In this chapter we discuss the results obtained in this thesis. First, we analyze how the model works for a few given resolutions, so that we can be confident about its performance. Then, we consider how the accuracy changes with the resolution and within the categories. Finally, we discuss the cost around Satellite imagery to analyze once the entire earth. 

### Transfer learning on aerial imagery

The first thing we want to investigate from our experiments is whether the approach followed is able to achieve good results. That is, we want to evaluate if using a pre-trained ResNet as a feature extractor for aerial images allows the trained model to properly discriminate the existence of human impact. 

Tables \ref{tab:Results_03m_100n} - \ref{tab:Results_1m_200n} in Appendix \ref{Tables} show that the accuracies obtained with all the experiments are indeed remarkable. All these results are discussed in more detail in the next section, but let us begin by focusing on few cases of the $0.3m$ dataset in order to understand how the models are behaving. In table \ref{tab:Results_03m_100n} we can see that an accuracy of around $0.9226$ is achieved on the base resolution ($0.3m$), while it drops to $0.8690$ of the last downgraded resolution of the dataset ($4.8m$).
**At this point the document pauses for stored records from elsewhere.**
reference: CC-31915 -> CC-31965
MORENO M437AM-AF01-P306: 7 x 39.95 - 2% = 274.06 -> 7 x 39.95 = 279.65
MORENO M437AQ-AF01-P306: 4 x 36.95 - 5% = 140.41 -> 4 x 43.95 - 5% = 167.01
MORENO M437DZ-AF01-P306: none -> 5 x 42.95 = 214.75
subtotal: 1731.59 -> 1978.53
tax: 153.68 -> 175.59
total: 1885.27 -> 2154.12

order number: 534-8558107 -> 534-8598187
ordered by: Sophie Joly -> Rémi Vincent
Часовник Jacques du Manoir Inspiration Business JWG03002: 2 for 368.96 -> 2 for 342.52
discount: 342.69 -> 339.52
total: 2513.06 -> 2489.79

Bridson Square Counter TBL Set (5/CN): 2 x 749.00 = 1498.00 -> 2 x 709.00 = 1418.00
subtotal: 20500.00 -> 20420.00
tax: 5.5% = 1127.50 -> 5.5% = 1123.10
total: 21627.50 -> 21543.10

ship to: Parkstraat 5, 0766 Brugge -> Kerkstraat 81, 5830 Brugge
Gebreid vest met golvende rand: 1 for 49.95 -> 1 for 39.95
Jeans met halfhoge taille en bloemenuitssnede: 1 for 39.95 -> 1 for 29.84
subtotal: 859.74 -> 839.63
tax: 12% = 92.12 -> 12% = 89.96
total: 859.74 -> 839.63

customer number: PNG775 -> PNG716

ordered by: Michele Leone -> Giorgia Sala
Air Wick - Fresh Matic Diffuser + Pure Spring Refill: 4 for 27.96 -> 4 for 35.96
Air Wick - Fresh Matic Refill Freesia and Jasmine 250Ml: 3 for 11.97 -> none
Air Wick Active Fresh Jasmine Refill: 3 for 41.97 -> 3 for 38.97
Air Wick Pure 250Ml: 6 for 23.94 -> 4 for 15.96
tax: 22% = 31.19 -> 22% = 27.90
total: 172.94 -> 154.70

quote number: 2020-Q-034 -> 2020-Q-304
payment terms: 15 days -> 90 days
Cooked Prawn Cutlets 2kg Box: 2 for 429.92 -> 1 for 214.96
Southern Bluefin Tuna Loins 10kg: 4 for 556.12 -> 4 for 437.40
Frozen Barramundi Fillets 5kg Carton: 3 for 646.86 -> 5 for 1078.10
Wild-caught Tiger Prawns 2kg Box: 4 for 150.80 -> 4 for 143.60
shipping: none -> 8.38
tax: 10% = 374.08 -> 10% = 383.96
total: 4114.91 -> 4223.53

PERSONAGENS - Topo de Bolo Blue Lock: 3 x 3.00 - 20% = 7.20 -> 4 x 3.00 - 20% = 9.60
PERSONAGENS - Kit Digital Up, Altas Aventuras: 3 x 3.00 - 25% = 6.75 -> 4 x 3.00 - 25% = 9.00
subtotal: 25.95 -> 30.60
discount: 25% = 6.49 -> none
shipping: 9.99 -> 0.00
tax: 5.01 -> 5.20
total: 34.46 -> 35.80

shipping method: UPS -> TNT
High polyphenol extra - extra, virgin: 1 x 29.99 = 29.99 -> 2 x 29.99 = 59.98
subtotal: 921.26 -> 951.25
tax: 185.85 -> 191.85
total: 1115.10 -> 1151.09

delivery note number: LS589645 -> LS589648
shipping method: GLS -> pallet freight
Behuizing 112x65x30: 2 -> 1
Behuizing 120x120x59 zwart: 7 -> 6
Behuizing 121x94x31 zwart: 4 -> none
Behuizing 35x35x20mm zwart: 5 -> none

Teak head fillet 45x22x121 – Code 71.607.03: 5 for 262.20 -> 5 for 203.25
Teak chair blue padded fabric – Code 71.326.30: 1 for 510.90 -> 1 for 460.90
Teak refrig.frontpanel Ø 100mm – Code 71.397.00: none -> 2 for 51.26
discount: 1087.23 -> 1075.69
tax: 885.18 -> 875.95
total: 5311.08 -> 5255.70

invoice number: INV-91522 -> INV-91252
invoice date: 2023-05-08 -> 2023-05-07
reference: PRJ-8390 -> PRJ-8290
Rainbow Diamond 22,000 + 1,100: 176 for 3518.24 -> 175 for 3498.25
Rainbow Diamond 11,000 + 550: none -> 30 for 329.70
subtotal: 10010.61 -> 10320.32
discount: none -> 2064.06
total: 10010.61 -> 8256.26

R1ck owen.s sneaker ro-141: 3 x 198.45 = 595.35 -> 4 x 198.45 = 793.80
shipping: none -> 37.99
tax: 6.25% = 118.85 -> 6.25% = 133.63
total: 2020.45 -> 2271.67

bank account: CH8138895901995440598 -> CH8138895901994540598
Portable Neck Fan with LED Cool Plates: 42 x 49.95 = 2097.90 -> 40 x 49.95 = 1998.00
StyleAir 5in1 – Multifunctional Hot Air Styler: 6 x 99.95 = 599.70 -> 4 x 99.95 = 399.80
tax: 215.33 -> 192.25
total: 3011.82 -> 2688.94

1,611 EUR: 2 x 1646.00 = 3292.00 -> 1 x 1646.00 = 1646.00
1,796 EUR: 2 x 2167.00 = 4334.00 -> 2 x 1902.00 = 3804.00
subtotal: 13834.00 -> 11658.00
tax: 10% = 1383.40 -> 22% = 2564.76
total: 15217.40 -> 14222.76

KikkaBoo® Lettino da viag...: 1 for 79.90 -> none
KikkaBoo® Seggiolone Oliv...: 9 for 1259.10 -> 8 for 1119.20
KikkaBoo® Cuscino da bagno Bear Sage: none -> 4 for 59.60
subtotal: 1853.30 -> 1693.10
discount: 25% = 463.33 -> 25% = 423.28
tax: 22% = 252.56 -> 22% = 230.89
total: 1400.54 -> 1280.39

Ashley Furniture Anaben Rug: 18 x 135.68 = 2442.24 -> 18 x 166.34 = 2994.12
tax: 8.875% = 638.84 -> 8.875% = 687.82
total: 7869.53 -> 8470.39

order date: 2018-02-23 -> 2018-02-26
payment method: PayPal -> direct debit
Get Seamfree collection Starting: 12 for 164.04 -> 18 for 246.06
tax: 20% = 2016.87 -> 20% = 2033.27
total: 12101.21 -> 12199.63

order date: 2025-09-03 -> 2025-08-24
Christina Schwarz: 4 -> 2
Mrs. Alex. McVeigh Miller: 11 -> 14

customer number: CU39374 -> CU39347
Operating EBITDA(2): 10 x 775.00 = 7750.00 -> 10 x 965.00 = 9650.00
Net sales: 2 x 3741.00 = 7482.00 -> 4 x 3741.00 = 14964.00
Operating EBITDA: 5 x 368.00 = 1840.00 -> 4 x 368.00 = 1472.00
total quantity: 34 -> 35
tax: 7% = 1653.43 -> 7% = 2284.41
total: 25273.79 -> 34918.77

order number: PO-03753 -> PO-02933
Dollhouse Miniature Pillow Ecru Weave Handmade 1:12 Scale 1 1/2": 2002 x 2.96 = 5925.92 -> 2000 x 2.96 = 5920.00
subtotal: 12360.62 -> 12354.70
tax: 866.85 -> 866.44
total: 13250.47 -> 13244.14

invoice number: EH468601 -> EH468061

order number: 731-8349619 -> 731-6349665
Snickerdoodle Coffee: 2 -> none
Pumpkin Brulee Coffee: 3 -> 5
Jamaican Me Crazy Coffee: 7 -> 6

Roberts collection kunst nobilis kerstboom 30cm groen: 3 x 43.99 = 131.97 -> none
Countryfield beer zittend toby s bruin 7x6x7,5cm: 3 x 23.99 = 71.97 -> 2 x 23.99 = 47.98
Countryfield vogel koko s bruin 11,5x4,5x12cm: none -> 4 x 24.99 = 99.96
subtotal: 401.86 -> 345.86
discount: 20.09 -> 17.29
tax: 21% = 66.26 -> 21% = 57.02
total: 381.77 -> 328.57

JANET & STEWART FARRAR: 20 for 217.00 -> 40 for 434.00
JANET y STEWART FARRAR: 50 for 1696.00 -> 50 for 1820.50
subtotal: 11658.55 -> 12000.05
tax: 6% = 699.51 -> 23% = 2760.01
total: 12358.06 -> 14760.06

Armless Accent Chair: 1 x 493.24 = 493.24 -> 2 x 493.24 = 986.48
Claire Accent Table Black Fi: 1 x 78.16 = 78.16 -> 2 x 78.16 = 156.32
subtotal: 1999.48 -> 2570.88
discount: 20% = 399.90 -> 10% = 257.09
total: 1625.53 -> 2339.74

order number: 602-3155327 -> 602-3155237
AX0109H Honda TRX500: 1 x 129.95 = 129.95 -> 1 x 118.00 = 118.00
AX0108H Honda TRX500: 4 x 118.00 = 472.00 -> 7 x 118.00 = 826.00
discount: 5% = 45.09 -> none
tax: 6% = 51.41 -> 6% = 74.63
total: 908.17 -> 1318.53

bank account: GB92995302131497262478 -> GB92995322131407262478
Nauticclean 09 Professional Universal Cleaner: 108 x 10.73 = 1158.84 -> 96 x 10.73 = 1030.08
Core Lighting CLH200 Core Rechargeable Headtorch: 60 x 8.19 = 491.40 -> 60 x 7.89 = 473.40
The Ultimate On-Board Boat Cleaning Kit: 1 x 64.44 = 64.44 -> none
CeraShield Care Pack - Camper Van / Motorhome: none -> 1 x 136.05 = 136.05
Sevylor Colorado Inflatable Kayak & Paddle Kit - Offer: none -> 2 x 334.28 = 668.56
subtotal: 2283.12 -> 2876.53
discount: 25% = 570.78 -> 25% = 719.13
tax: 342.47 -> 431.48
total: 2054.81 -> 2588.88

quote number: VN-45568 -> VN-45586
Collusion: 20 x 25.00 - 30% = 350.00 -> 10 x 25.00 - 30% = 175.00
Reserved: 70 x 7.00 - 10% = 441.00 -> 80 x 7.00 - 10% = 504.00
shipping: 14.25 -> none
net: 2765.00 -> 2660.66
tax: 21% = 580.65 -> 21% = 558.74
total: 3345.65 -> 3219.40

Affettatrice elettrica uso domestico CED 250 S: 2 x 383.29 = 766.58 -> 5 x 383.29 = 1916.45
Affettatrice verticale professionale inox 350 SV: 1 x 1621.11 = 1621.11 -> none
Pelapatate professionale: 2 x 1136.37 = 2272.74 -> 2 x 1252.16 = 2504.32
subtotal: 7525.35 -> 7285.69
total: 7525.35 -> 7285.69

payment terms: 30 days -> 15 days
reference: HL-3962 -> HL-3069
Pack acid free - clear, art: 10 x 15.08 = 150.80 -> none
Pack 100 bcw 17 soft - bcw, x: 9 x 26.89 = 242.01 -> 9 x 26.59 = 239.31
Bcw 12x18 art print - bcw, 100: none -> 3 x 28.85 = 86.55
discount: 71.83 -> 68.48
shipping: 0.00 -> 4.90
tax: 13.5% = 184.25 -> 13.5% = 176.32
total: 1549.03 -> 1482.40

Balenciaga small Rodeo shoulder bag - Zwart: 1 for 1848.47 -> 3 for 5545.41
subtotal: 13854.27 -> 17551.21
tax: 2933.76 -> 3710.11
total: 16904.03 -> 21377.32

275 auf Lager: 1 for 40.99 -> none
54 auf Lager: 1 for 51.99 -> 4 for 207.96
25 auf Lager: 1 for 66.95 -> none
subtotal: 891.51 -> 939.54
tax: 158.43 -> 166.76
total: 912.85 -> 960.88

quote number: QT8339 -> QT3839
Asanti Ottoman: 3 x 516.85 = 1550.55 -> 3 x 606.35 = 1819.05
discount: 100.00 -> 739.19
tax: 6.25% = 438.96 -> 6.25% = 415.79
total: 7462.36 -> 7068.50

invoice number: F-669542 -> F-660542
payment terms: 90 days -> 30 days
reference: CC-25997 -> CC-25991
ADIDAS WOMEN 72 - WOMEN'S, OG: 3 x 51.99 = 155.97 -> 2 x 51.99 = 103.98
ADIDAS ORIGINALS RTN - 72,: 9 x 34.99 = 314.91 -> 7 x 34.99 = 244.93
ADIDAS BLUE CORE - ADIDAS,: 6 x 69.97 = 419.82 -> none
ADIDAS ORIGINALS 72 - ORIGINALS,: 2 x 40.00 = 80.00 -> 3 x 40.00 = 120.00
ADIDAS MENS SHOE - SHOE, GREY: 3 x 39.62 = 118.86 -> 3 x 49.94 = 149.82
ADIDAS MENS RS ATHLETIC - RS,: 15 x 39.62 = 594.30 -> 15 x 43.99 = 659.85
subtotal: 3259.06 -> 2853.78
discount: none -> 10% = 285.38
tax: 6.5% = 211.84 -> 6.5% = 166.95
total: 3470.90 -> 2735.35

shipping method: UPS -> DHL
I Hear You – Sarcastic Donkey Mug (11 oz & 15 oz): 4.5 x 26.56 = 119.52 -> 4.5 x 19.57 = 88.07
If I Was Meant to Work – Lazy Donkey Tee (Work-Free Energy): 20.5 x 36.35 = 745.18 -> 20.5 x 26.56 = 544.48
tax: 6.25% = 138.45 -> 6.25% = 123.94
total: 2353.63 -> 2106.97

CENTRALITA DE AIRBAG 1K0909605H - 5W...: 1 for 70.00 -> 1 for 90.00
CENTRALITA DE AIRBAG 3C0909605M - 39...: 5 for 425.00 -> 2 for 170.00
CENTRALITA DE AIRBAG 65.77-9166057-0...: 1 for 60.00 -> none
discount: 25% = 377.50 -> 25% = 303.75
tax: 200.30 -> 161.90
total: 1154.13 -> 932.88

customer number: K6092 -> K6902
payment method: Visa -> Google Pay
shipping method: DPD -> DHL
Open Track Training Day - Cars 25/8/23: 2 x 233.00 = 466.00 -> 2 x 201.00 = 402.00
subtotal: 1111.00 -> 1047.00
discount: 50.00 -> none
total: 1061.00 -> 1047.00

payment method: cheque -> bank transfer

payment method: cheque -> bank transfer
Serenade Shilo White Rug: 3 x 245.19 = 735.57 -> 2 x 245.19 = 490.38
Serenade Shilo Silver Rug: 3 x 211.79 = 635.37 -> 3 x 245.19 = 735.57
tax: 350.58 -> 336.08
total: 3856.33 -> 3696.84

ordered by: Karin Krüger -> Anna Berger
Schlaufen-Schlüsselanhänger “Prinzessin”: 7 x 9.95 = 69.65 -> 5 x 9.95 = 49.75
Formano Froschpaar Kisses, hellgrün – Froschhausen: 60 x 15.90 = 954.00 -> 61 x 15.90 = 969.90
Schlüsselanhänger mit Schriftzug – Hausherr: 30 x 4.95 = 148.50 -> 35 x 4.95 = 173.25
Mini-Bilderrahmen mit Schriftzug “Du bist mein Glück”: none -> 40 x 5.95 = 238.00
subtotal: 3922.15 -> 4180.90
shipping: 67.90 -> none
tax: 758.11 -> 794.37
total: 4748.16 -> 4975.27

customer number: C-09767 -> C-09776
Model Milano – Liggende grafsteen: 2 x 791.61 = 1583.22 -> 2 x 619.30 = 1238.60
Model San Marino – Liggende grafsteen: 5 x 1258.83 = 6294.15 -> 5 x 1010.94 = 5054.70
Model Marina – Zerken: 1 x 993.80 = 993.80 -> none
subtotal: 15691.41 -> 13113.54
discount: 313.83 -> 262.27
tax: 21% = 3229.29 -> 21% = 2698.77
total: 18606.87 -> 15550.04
Let us consider first some examples of correctly and wrongly classified images at the base resolution (for one of the cross-validation folds), which are shown in Figures \ref{fig:dataset03m_res03_correct} and \ref{fig:dataset03m_res03_wrong} respectively. The first set of samples shows that the model accurately detects clear human impact related to agriculture (2nd picture in the second row) and paths. On the other hand, the second set shows that it might fail to detect it when the impact is subtle, covering a small region of the image, or when it can even be confused with natural structures (or vice versa).

Note that, from this point, \textit{label 1} refers to images with clear human impact, which were defined as \textit{label 2} when building the datasets in Chapter \ref{Chapter2}.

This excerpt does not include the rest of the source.